Markus Köhler bedankte sich für das Vertrauen des Ortsverbands, wo er nun in die Funktion seines verstorbenen Bruders tritt: „Ich möchte auf den Erfolgen, die Maik in unserem Ortsverband erzielt hat, aufbauen und diese erfolgreiche Arbeit fortsetzen. Wir werden weiterhin mit einem großartigen Team aus jungen, engagierten Menschen den Ortsverband nach vorne bringen, und dabei wird uns einer vom Himmel ganz besonders über die Schultern schauen – da bin ich mir sicher.“
Laut Köhler war es satzungstechnisch leider nicht möglich, eine Doppelspitze gemeinsam mit Meindl zu installieren. „Ich hätte mir gewünscht, dass wir auf dem Papier auch gleichberechtigte Vorsitzende sind.“ In der Praxis werde es eher eine Doppelspitze sein. Meindl freut sich auf die neue Aufgabe im Vorstand: „Mudersbach steht in der Zukunft vor großen Herausforderungen. Mit unserem motivierten und engagierten Team werden wir uns die wichtigen Themen und Aufgaben vornehmen und dazu Lösungen erarbeiten. Dazu wollen wir auch die Mitglieder des Ortsverbandes deutlich stärker in unsere Arbeit integrieren.“

Potenzielle Kandidaten mussten absagen

Köhler ging auch auf die schwierige Kandidatenfindung ein. All jene, die infrage gekommen seien, hätten aus beruflichen Gründen – insbesondere aufgrund der Kurzfristigkeit –, aus privaten oder aus gesundheitlichen Gründen eine Absage erteilen müssen. Ulrich Merzhäuser merkte an: „Wir haben mit Maik noch jahrelang geplant, und dann wurden wir von seinem schrecklichen Tod überrascht. Die CDU Mudersbach wird im Rat und in den Gremien auch ohne Ortsbürgermeisterkandidaten weiter erfolgreiche und sachorientierte Politik machen.“
Köhler und Meindl schlugen ähnliche Töne in ihren Schlussworten an. „Gemeinsam mit dem neuen Team wollen wir dafür sorgen, dass die Aufgaben der Zukunft aufgegriffen werden, sodass Mudersbach auch künftig ein anziehungskräftiges Lebens-, Wohn- und Arbeitsumfeld bietet“, so der neue 2. Vorsitzende. „Wir werden weiter in der Fraktion und im Ortsverband tolle Arbeit machen und uns für die Attraktivität unserer Ortsteile Birken, Mudersbach und Niederschelderhütte einsetzen – auch ohne einen Bürgermeisterkandidaten im Jahr 2021“, so Köhler abschließend.
Somit bleibt in Mudersbach nur noch eine Frage offen: Was macht Jens Stötzel?
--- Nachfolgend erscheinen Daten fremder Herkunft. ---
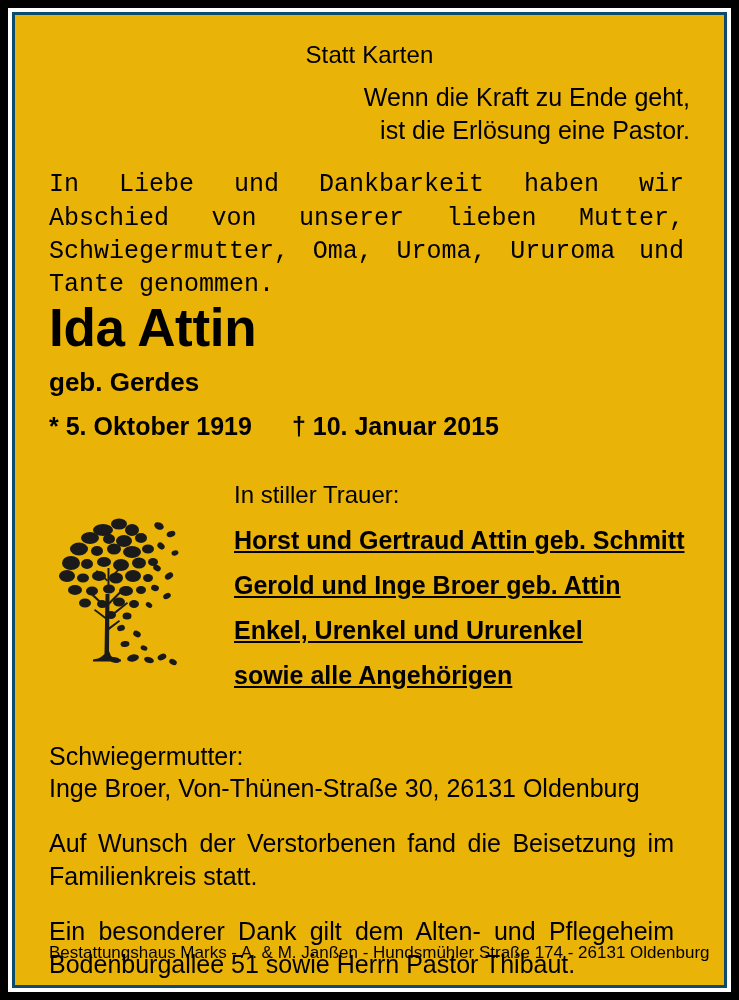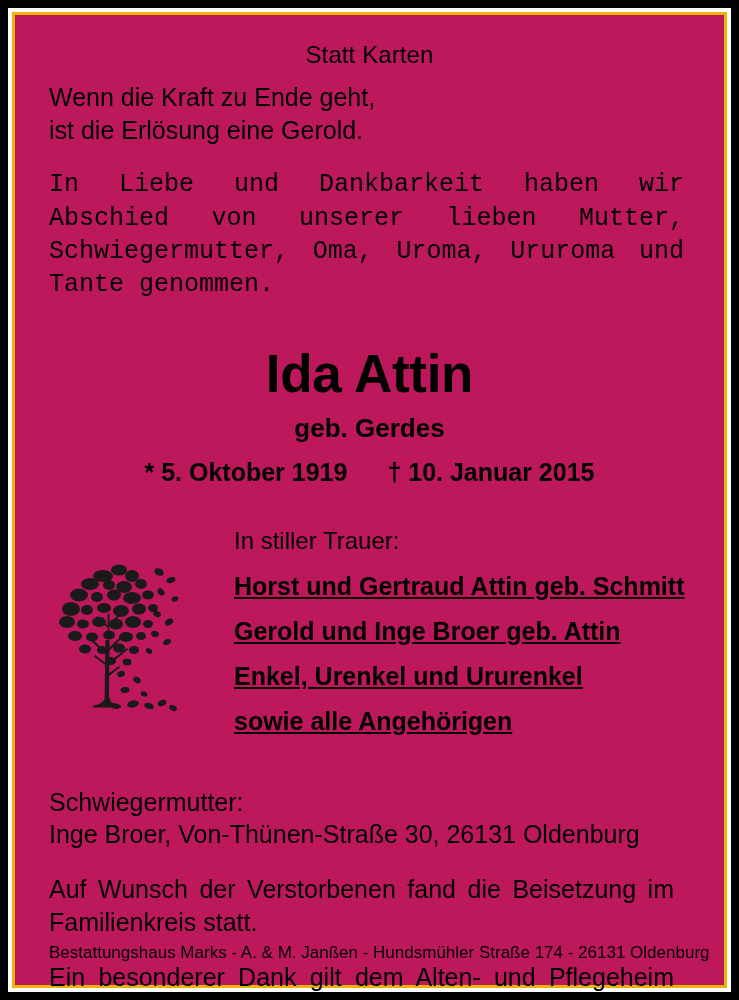--- a/index.html
+++ b/index.html
@@ -30,22 +30,22 @@
     background: #ffffff;
   }
 
   
   .frame-inner {
     position: absolute;
     left: 4px;
     top: 4px;
     right: 4px;
     bottom: 4px;
-    border: 3px solid #eab308;
-    background: #be185d;
+    border: 3px solid #0c4a6e;
+    background: #eab308;
   }
 
   .content {
     position: absolute;
     left: 0;
     top: 0;
     right: 0;
     bottom: 0;
     padding: 18px 34px 10px 34px;
     box-sizing: border-box;
@@ -53,40 +53,39 @@
 
   .statt-karten {
     text-align: center;
     font-size: 24px;
     line-height: 1.18;
     margin: 8px 0 12px 0;
     letter-spacing: 0.1px;
   }
 
   .verse {
-    text-align: left;
+    text-align: right;
     font-size: 25px;
     line-height: 1.30;
     margin: 8px 0 22px 0;
   }
 
   .verse div { white-space: nowrap; }
 
   .intro {
     font-size: 25px;
     line-height: 1.33;
     text-align: justify;
     text-justify: inter-word;
     margin: 0 6px 0 0;
     font-family: Liberation Mono, monospace;
   }
 
   .name-block {
-    text-align: center;
-    margin-top: 46px;
+    text-align: left;
   }
 
   .full-name {
     font-size: 53px;
     font-weight: bold;
     line-height: 1.0;
     letter-spacing: -0.3px;
   }
 
   .maiden {
@@ -177,21 +176,21 @@
 
 <div class="notice">
   <div class="frame-outer">
     <div class="frame-inner">
       <div class="content">
 
         <div class="statt-karten">Statt Karten</div>
 
         <div class="verse">
           <div>Wenn die Kraft zu Ende geht,</div>
-          <div>ist die Erlösung eine Gerold.</div>
+          <div>ist die Erlösung eine Pastor.</div>
         </div>
 
         <div class="intro">In Liebe und Dankbarkeit haben wir Abschied von unserer lieben Mutter, Schwiegermutter, Oma, Uroma, Ururoma und Tante genommen.</div>
 
         <div class="name-block">
           <div class="full-name">Ida Attin</div>
           <div class="maiden">geb. Gerdes</div>
           <div class="dates">
             <span>* 5. Oktober 1919</span><span class="gap"></span><span>† 10. Januar 2015</span>
           </div>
Die Wählergruppe hat am Samstag zur Wahlveranstaltung eingeladen – anschließend weiß man mehr.

Ein typisches Bild von Christian Peter: Der 42-Jährige ist eigentlich nie schlecht gelaunt. Nun bewirbt sich der SPD-Mann um das Amt des Ortsbürgermeisters.
Das neue Führungsduo der CDU Mudersbach: Markus Köhler (l.) und Sebastian Meindl.